*** MATERIAL FOR THIS TASK ***

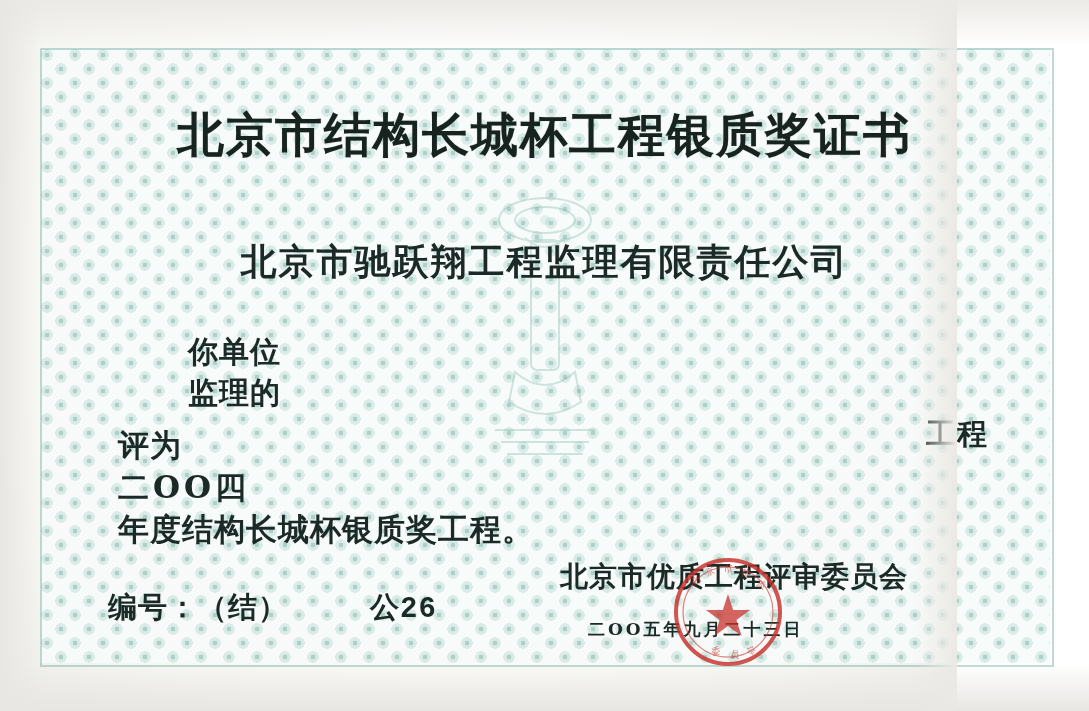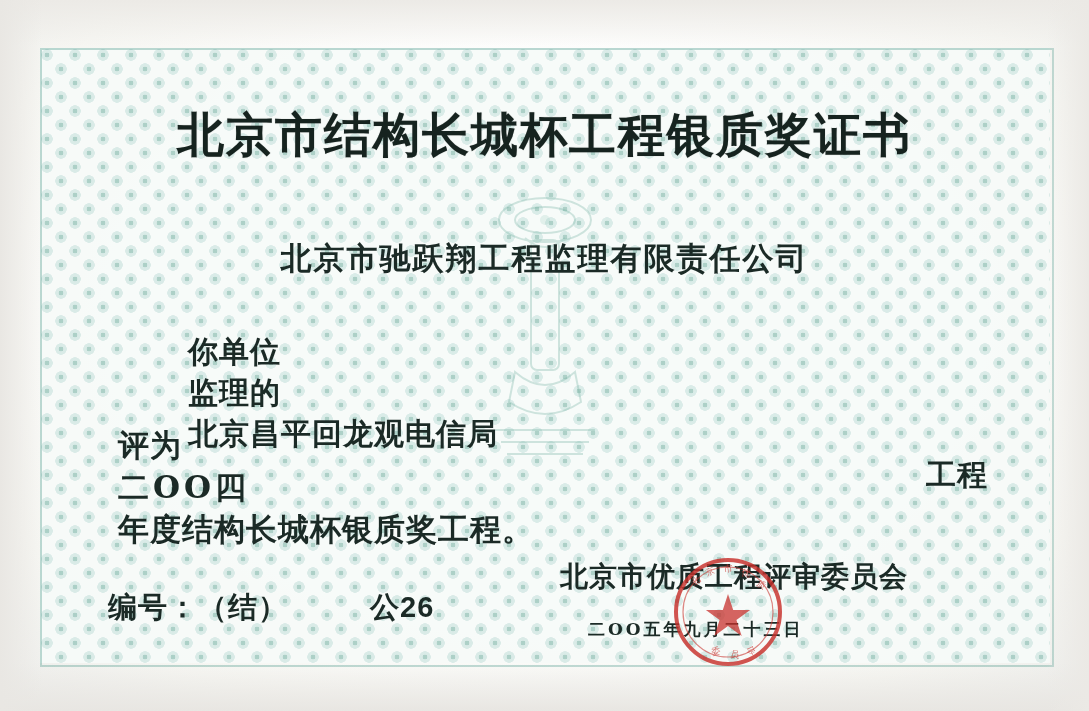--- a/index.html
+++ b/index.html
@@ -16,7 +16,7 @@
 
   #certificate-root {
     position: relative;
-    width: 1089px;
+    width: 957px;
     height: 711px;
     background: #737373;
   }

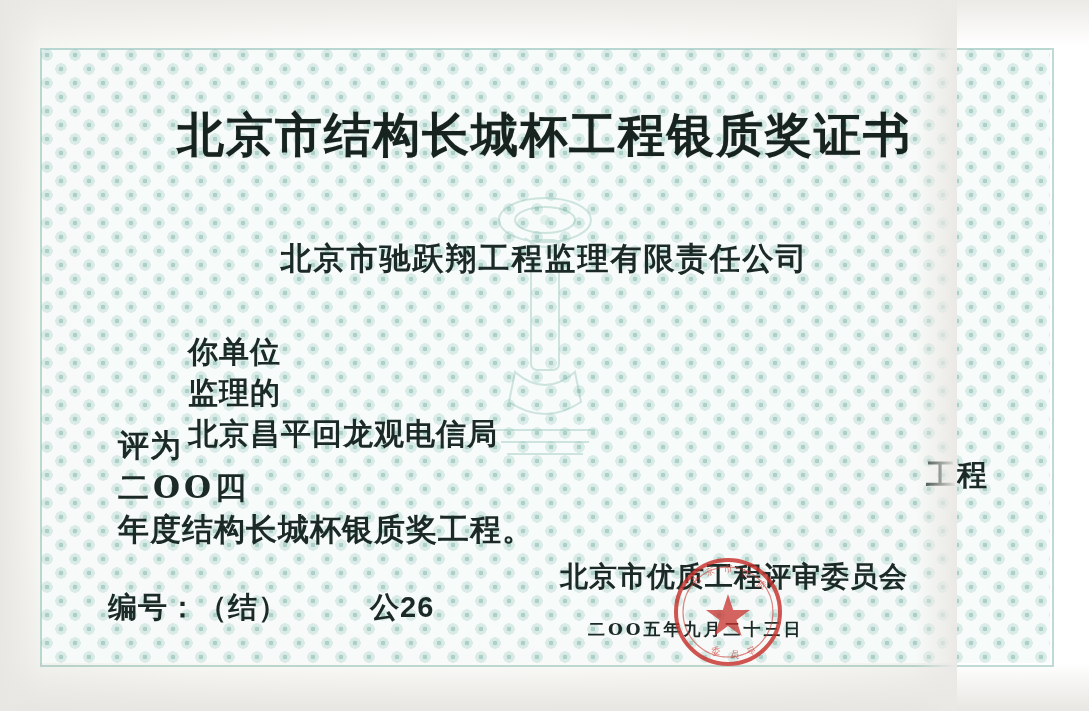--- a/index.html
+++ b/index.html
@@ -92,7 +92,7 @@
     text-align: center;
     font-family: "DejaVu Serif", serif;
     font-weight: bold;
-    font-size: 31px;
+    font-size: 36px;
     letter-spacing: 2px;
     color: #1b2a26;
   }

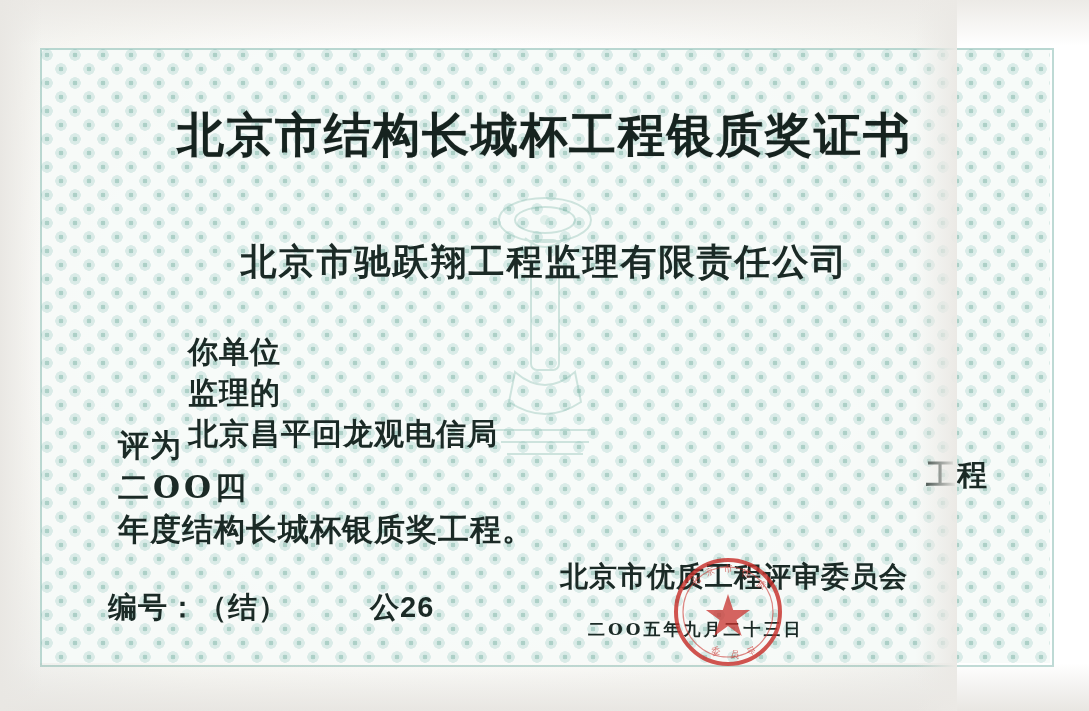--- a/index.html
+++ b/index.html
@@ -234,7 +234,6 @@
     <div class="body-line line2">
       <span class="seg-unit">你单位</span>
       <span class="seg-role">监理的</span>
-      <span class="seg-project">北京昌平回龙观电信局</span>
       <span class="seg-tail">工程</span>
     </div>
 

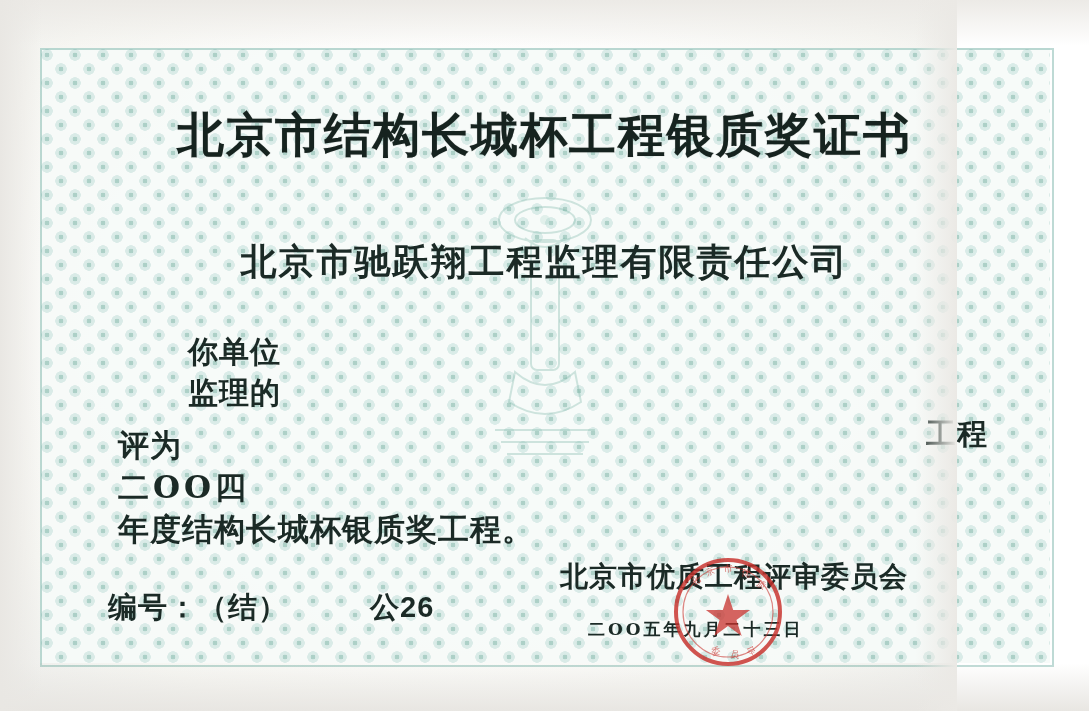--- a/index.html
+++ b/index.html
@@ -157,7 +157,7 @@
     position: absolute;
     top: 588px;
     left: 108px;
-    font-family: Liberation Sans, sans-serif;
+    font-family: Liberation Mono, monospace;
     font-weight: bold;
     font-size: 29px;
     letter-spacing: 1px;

*** End of MATERIAL FOR THIS TASK ***

*WHAT TO WORK ON:*
Output the data exactly, pictures omitted.

*REPLY:*
--- a/index.html
+++ b/index.html
@@ -16,7 +16,7 @@
 
   #certificate-root {
     position: relative;
-    width: 1089px;
+    width: 957px;
     height: 711px;
     background: #737373;
   }

--- a/index.html
+++ b/index.html
@@ -92,7 +92,7 @@
     text-align: center;
     font-family: "DejaVu Serif", serif;
     font-weight: bold;
-    font-size: 31px;
+    font-size: 36px;
     letter-spacing: 2px;
     color: #1b2a26;
   }

--- a/index.html
+++ b/index.html
@@ -234,7 +234,6 @@
     <div class="body-line line2">
       <span class="seg-unit">你单位</span>
       <span class="seg-role">监理的</span>
-      <span class="seg-project">北京昌平回龙观电信局</span>
       <span class="seg-tail">工程</span>
     </div>
 

--- a/index.html
+++ b/index.html
@@ -157,7 +157,7 @@
     position: absolute;
     top: 588px;
     left: 108px;
-    font-family: Liberation Sans, sans-serif;
+    font-family: Liberation Mono, monospace;
     font-weight: bold;
     font-size: 29px;
     letter-spacing: 1px;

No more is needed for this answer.